Company Organization Through Self-Management

In small and micro businesses, in particular, the company boss is usually the owner. He bears the general corporate risk associated with the risk of loss of personal property. The business is usually his life’s work, personal and company goals merge. In everyday business life, there is usually time pressure, day-to-day business takes up the available time, the boss is at risk of overload.

As a result, important executive tasks in corporate management – such as strategy development or paying attention to critical success signals – are often neglected. Good self-management is essential for proper organization. To do this, you collect the chief tasks that are due in the course of a year on a checklist and note the necessary activities. For example, visiting a top customer with a discussion of further orders. Then you have to estimate the time required for the process. Because management usually has more tasks than you can handle, you have to set priorities – or delegate them in a targeted manner. The important thing is that deferred tasks should not be forgotten, because they too are important.

Tip: If you realize that you can no longer complete a task, it is better to delegate it than not to tackle it. Many employees prove to be more willing to perform if they are given management responsibility and trusted to meet the company’s goals. If your selection is careful, your employee may do the job better than you could have done under time pressure.
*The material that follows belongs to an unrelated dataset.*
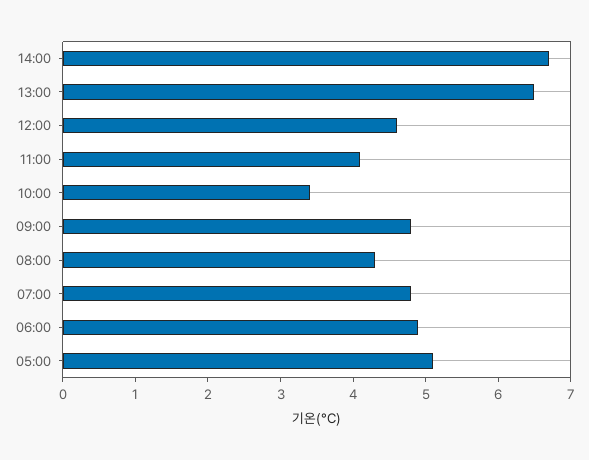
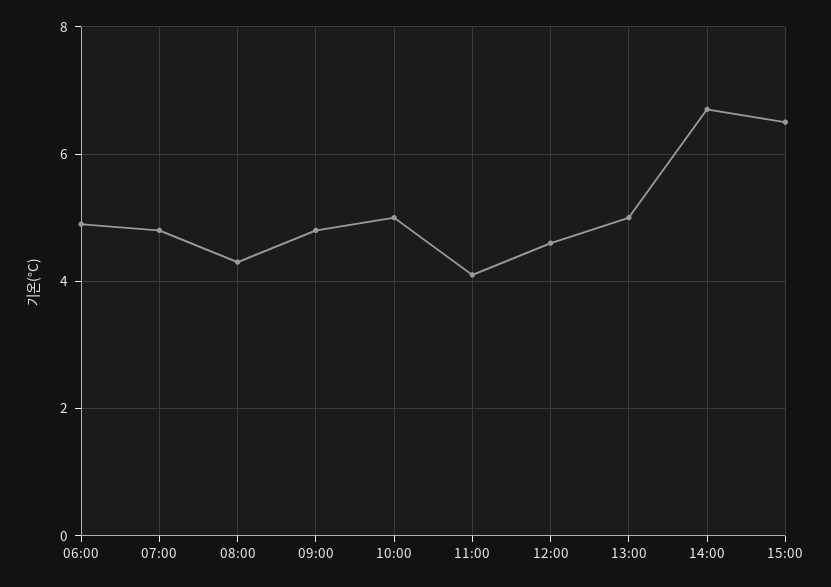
13:00: 6.5 -> 5
10:00: 3.5 -> 5
05:00: 5 -> none
15:00: none -> 6.5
Conclusion: Organizing properly is not possible without delegating.

Leadership And Corporate Structure In Small Businesses

Leadership has a personal and professional side. In terms of personnel, the company boss delegates the work to his employees and monitors their fulfillment. Skills such as communication and team skills, delegation skills and friendly interaction with employees are important prerequisites for successfully completing this task. The technical side includes basic knowledge of commercial and legal topics. Technical knowledge is added to production and craft businesses. Topics in which every entrepreneur should have basic knowledge include:

1. Planning and organizational structure in small businesses

This includes planning the service program and organizing business processes in all areas.

2. Human Resources Management

As an entrepreneur, you should have a basic knowledge of labor and social law. This is important when hiring an employee when concluding an employment contract and especially when terminating an employee.

3. Accounting, taxes, law

As a rule, employees or external consultants work for these areas. As a company boss, you usually take on a control function. Therefore, you should also have a basic knowledge of e.g. B. the types of tax (income tax, income tax, sales tax, etc.), contract, commercial and competition law.
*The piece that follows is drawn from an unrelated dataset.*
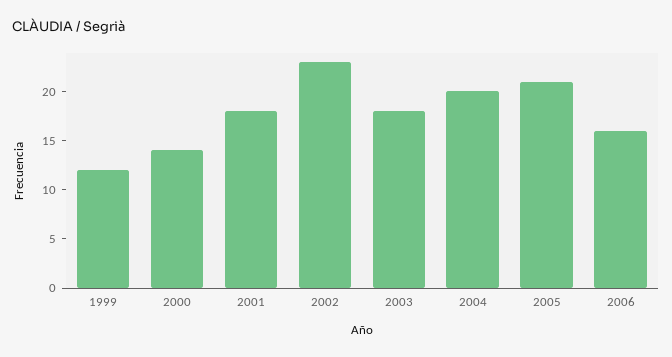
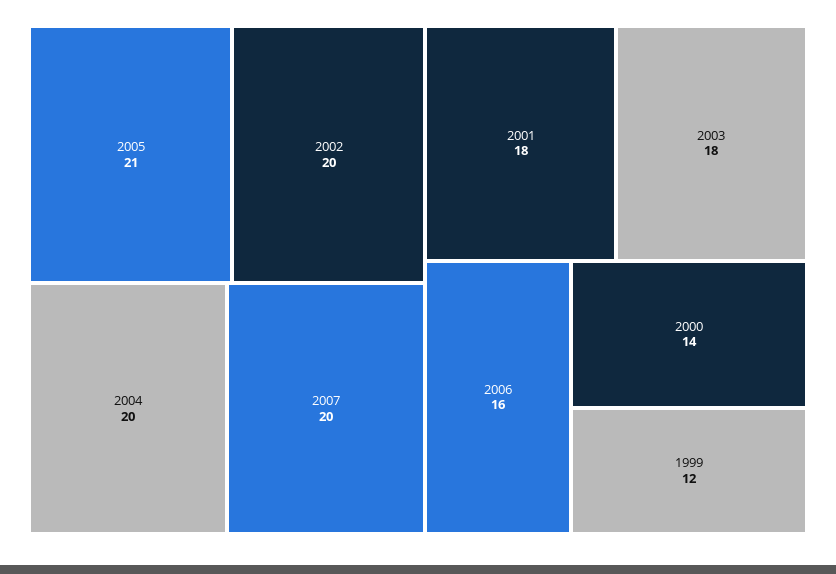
2002: 23 -> 20
2007: none -> 20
4. Investment and financing

Decisions about investment and its financing are important tasks of corporate management. This also includes personal contact with the bank.
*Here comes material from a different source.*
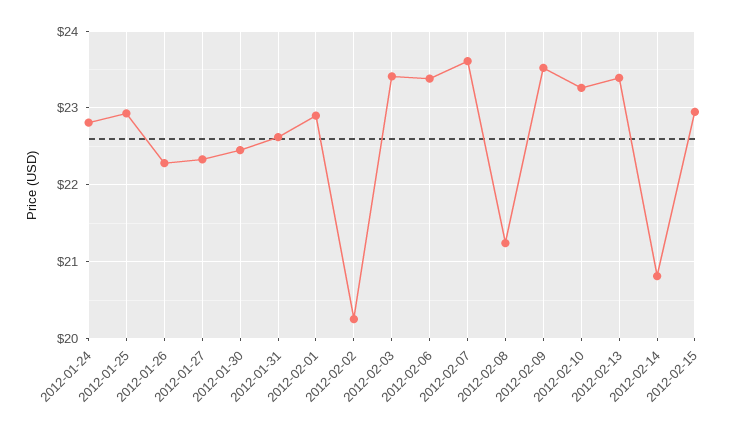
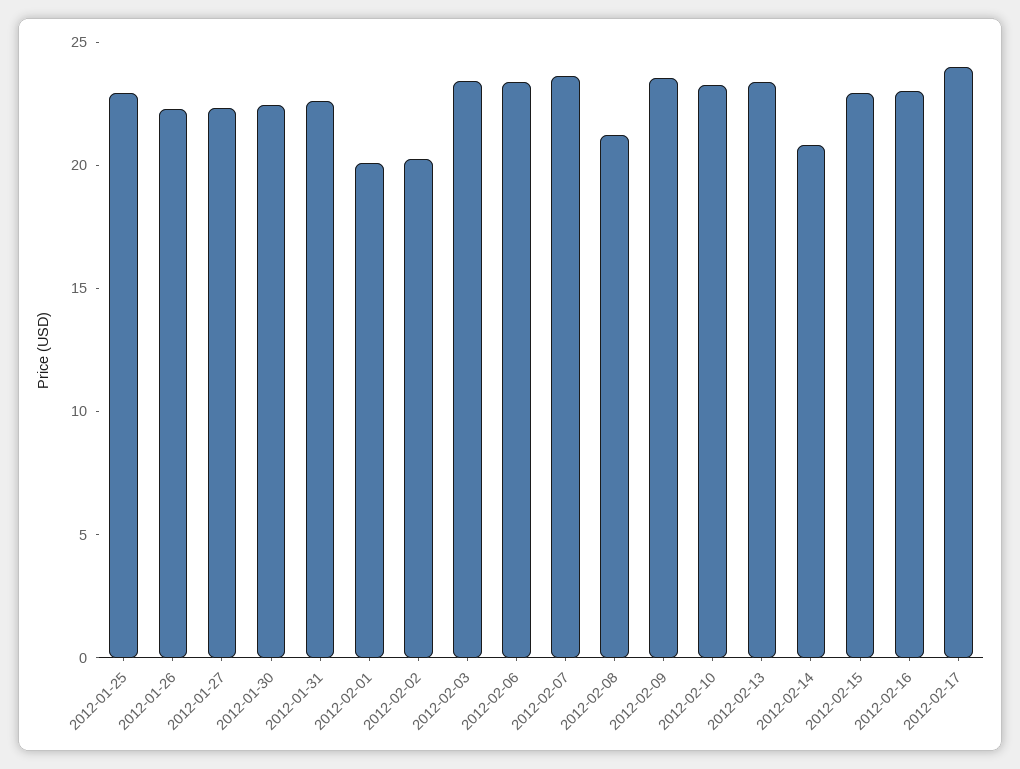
2012-01-24: 22.8 -> none
2012-02-01: 22.9 -> 20
2012-02-16: none -> 23
2012-02-17: none -> 24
Company Organization Through Clear Priorities

The chief tasks are varied and demanding. The following four rules for the correct company organization can make your company management considerably easier:

1. People before things

 Decisions are usually made from an objective point of view. However, people are often affected. The boss should think of this side.

2. Profit before sales

Don’t forget the expenses associated with sales. An increase in sales is desirable, but not at any price. The corporate goal must always be to generate profit. You’d better forego growth if that permanently lowers your profit.

3. Liquidity before profitability

If you forget the finances, you quickly fall into a liquidity trap. Then there is a risk of insolvency or even bankruptcy. If in doubt, you should choose a business with high payment security (and normal return) over an order with high return (and higher payment risk).

4. Securing inventory before expansion

If you grow too quickly, you will often receive the invoice with follow-up costs that also grow rapidly. Growth is a corporate goal – but not at any price. It also becomes critical if your organizational structures or capacities in the management do not keep pace with the growth of the company or even collapse (e.g. shipping or production logistics).